The Royal Marsden NHS Foundation Trust acts as a supraregional centre and manages all advanced germ cell tumours or cases requiring complex surgical or medical management for a population of 5.6 million people in South East England, seeing over 100 new patients a year. We have previously presented our case series of Down syndrome and testicular germ cell tumours over a 20-year period [2]. Here, we aim to review the considerations necessary when treating this group of patients and present important aspects to support individual physical and psychological needs to deliver best care from diagnosis to treatment and subsequent long-term follow-up.


A search was made of our personal referencing archives relating to the epidemiology, diagnosis, and management of testicular germ cell cancers and Down syndrome. The Cochrane Database was also interrogated for systematic reviews or meta-analyses. We also reviewed guidelines published by the European Society of Medical Oncology, the European Germ Cell Cancer Collaborative Group, and national and international public health bodies regarding best care of those with learning or intellectual disability. This paper reflects expert opinion and current literature accessed by the authors; no other formal search strategy has been defined.

Clinical features of Down syndrome

Down syndrome is the most common and best-known chromosomal disorder in humans; 95 % of cases are due to trisomy of chromosome 21. This genetic imbalance gives rise to multiple systemic complications, including increased susceptibility to respiratory infections, congenital cardiac abnormality (up to 60 % of children), gastrointestinal abnormalities such as gastro-intestinal atresia and Hirschsprung’s disease, orthopaedic complications, thyroid disorders, hearing and visual impairment, and urological abnormalities including hypospadias, cryptorchidism (up to 27 % of males), and renal malformations (3.5 %) [3, 4]. There is also a predisposition to other cancers, including leukaemia, of which there is a 10- to 20-fold increased risk [5, 6].

Down syndrome is also the most common cause of inherited intellectual disability and accounts for one third of all moderate and severe learning difficulties in children [7]. Almost all individuals with Down syndrome demonstrate some degree of cognitive impairment. The spectrum of deficit is wide; most have an IQ in the 50 to 70 or 35 to 50 range, consistent with mild to moderate intellectual disability respectively, whereas some have severe impairment with an IQ in the 20 to 35 range [8]. Cognitive function is also affected by early onset dementia, with Alzheimer-like changes evident in >50 % of those over the age of 35 years [4, 9]. Compared to the general population, they experience greater neurophysical morbidity, including epilepsy, autism, behavioural difficulties, and mood disorders [4]. As a result, individuals are less likely to recognise or communicate that they are experiencing a problem.

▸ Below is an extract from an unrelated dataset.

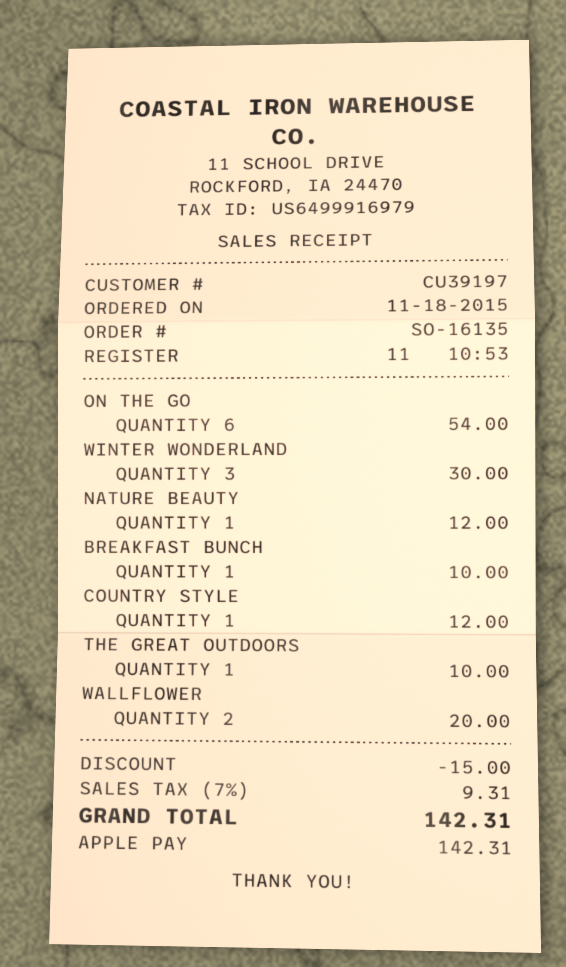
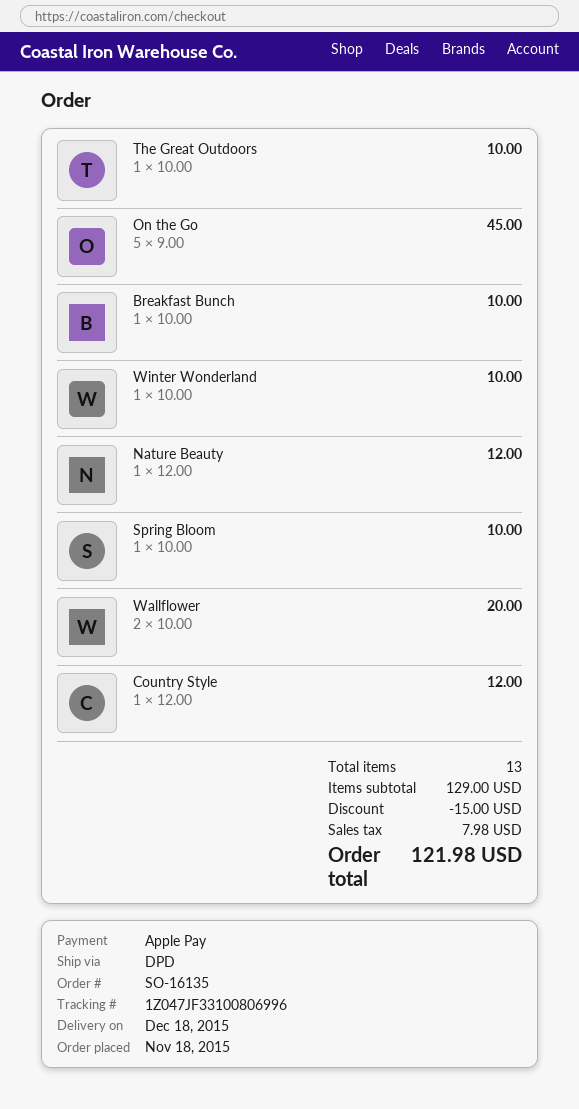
ON THE GO: 6 for 54.00 -> 5 for 45.00
WINTER WONDERLAND: 3 for 30.00 -> 1 for 10.00
Spring Bloom: none -> 1 for 10.00
tax: 9.31 -> 7.98
total: 142.31 -> 121.98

Although the phenotypic manifestation of Down syndrome varies between individuals, the combination of learning disability and co-morbidity can often lead to non-standard treatment for many disorders. Given testicular cancer has a high cure rate even in the presence of metastatic disease, the risk of non-standard oncological treatment for those with Down syndrome raises the likelihood of treatment failure [1]. These tumours may also have an altered natural history that may in turn effect cure [1012].

It can be hypothesized that the cytogenetic aberrations seen in Down syndrome could lead to altered biological features in germ cell tumours; this possibility is exemplified in acute lymphoblastic leukaemia (ALL). The immunophenotypic and biological features of ALL in those with Down syndrome are distinctly different from those without [13].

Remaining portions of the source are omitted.